Oft times when we talk about endangered animals in Afrika at risk of extinction or being poached we think mostly of elephants and rhinos. This can be attributed to various factors including increased publicity around the increasing threats that rhinos and elephants face from poachers.
However, there are other endangered animal species in Afrika that also require as much protection and publicity.
Take the addax antelopes in Niger as an example. In 2016, the Sahara Conservation Fund (SCF) released their research report which stated that there were likely only a handful of addax antelopes, specifically only 3, remaining in the wild in Niger. The situation had deteriorated terribly as a few years before the 2016 report, researchers reported that there were likely only 200 addax antelopes remaining in the wild in Niger. This is because of, as it is with rhinos and elephants, heavy poaching of addax antelopes as well as their habitat (Sahara desert) being under threat from oil installations operated by the China National Petroleum Corporation (CNPC) and associated encroachment that comes with oil exploration and drilling.
As a result, Niger is now turning to using drones as a means of surveillance and protecting the antelopes in its Termit and Tin Toumma nature reserve.
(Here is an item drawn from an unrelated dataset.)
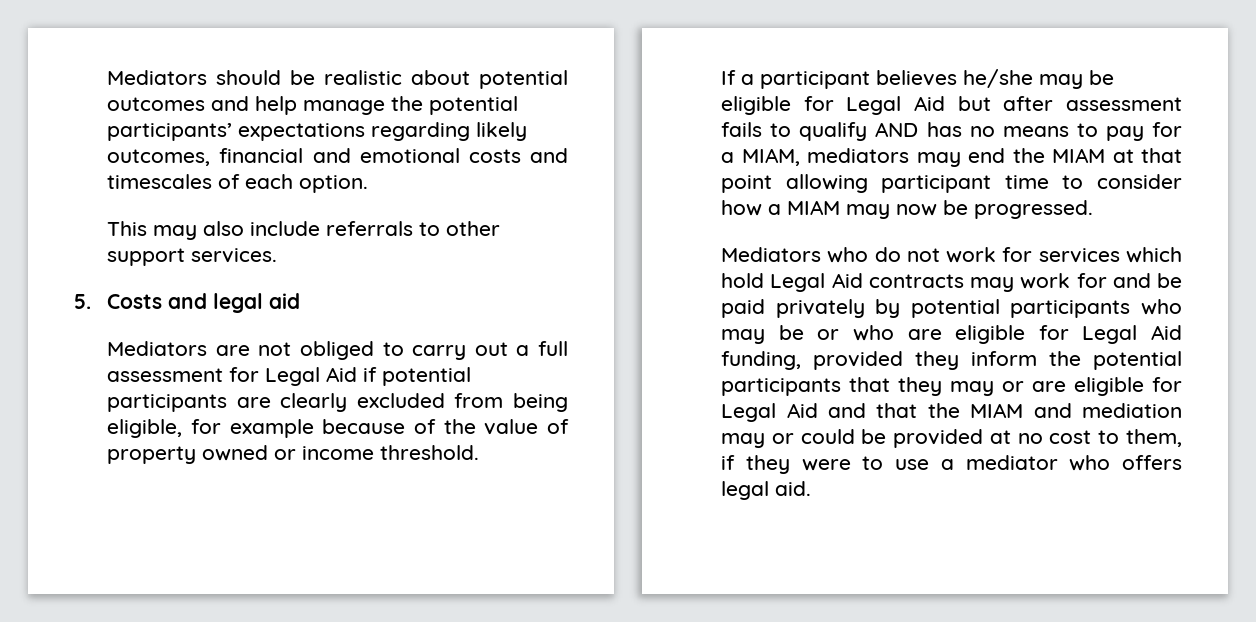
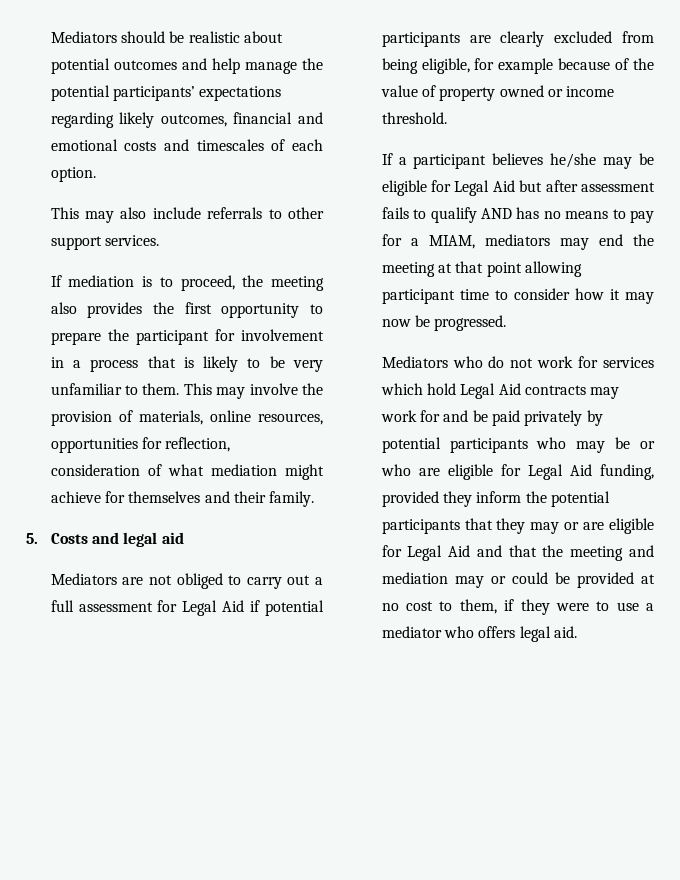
+ If mediation is to proceed, the meeting also provides the first opportunity to prepare the participant for involvement in a process that is likely to be very unfamiliar to them. This may involve the provision of materials, online resources, opportunities for reflection, consideration of what mediation might achieve for themselves and their family.
- If a participant believes he/she may be eligible for Legal Aid but after assessment fails to qualify AND has no means to pay for a MIAM, mediators may end the MIAM at that point allowing participant time to consider how a MIAM may now be progressed.
+ If a participant believes he/she may be eligible for Legal Aid but after assessment fails to qualify AND has no means to pay for a MIAM, mediators may end the meeting at that point allowing participant time to consider how it may now be progressed.
- Mediators who do not work for services which hold Legal Aid contracts may work for and be paid privately by potential participants who may be or who are eligible for Legal Aid funding, provided they inform the potential participants that they may or are eligible for Legal Aid and that the MIAM and mediation may or could be provided at no cost to them, if they were to use a mediator who offers legal aid.
+ Mediators who do not work for services which hold Legal Aid contracts may work for and be paid privately by potential participants who may be or who are eligible for Legal Aid funding, provided they inform the potential participants that they may or are eligible for Legal Aid and that the meeting and mediation may or could be provided at no cost to them, if they were to use a mediator who offers legal aid.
Using technology to protect wildlife
The drones will be used to help monitor the not only the endangered addax antelopes, but also the dama gazelle and cheetahs that also roam the park. Interestingly, a French company called Noe has been awarded the 20 year contract to supply the drones and provide any associated services relating to operating the drones and monitoring the animals.
Why I say this is interesting is because it has been revealed and widly reported that the USA is building a large drone base in Niger. This base was also revealed when we, iAfrikan, earlier in 2018 looked into the Strava heatmap for its fitness devices which are also used by USA's army personnel. It might just be co-incidence that a European company is setting up to use drones to monitor wildlife for a 20 year period in the same country that the USA is building a $240 million drone military base, or is there more than just co-incidence?
The addax antelopes roam both Chad and Niger and it is hoped that with the introduction of the drones, they will be protected from poaching.